§ **The task**: The line that contains "Lost Cherry: 2" and all lines following it to the end of the data below: set these down exactly, and nothing besides.

§ **Stored items from a collection**:
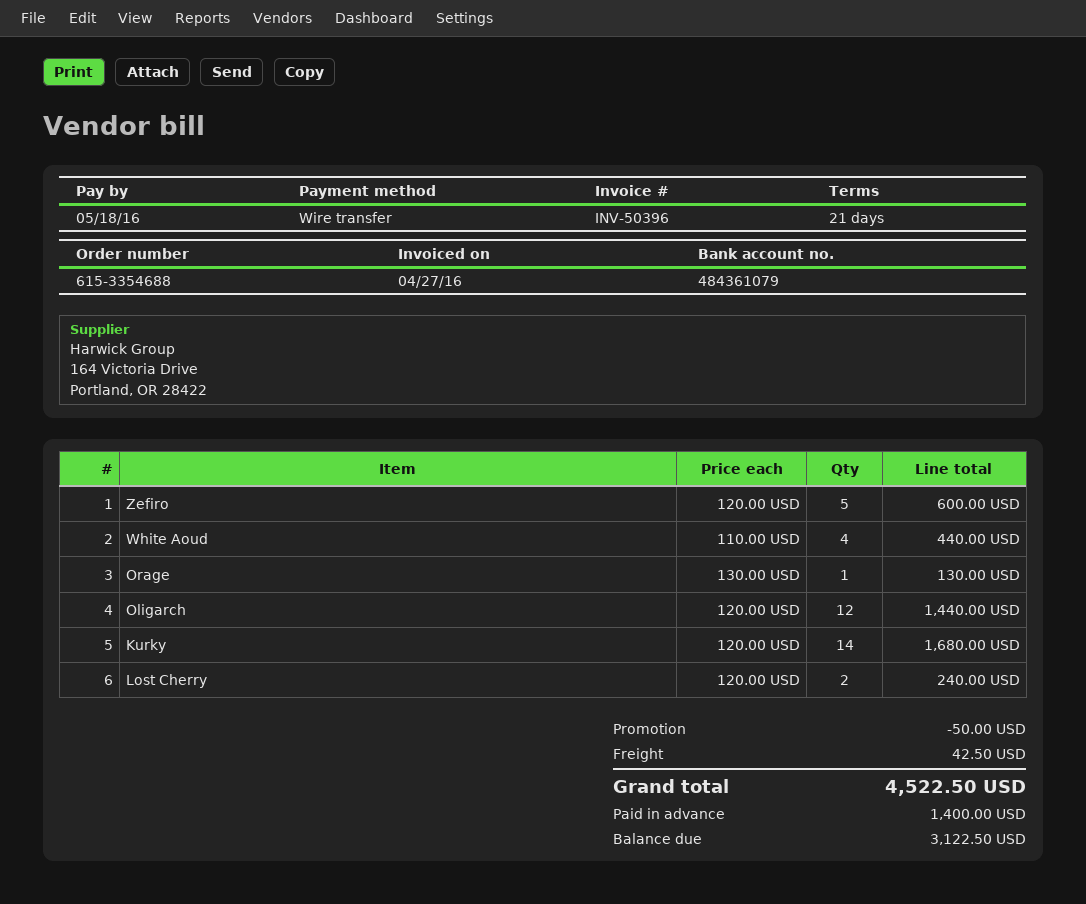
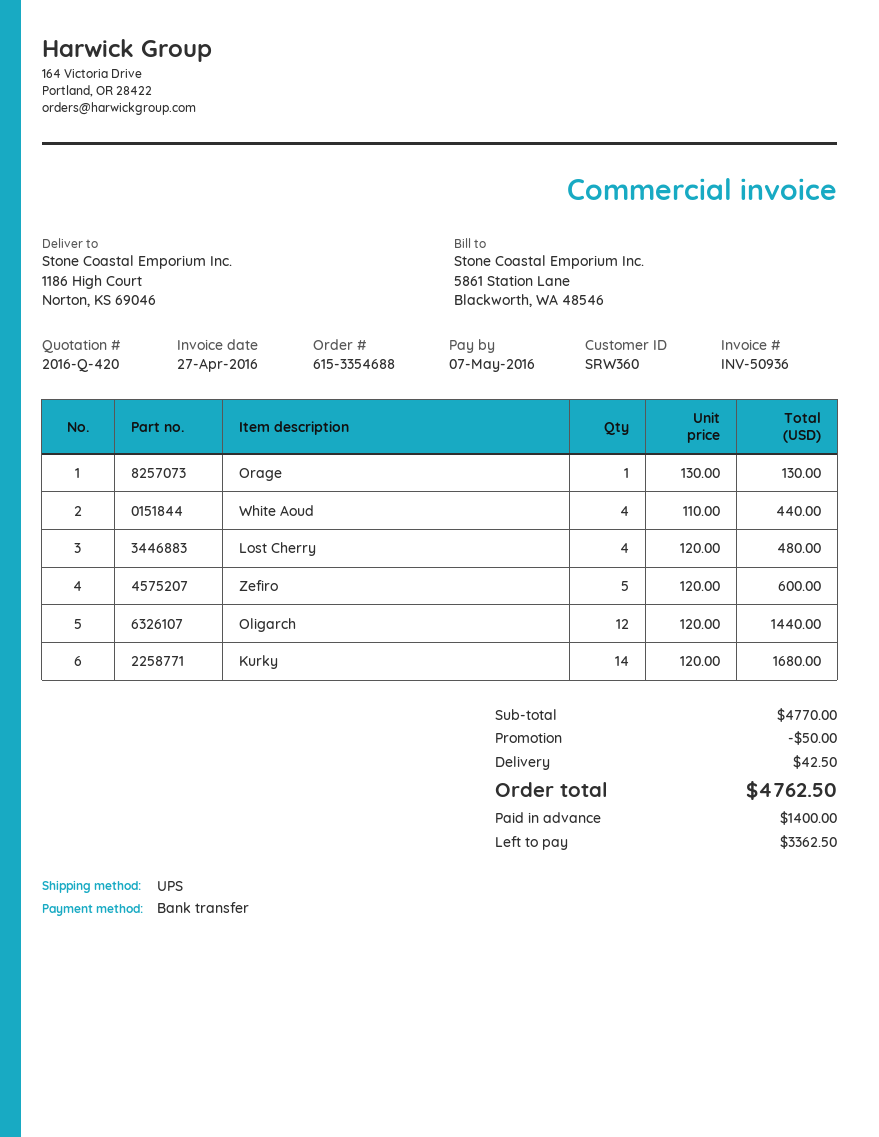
invoice number: INV-50396 -> INV-50936
due date: 2016-05-18 -> 2016-05-07
Lost Cherry: 2 x 120.00 = 240.00 -> 4 x 120.00 = 480.00
total: 4522.50 -> 4762.50
balance: 3122.50 -> 3362.50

§ **Answer to this problem**:
Lost Cherry: 2 x 120.00 = 240.00 -> 4 x 120.00 = 480.00
total: 4522.50 -> 4762.50
balance: 3122.50 -> 3362.50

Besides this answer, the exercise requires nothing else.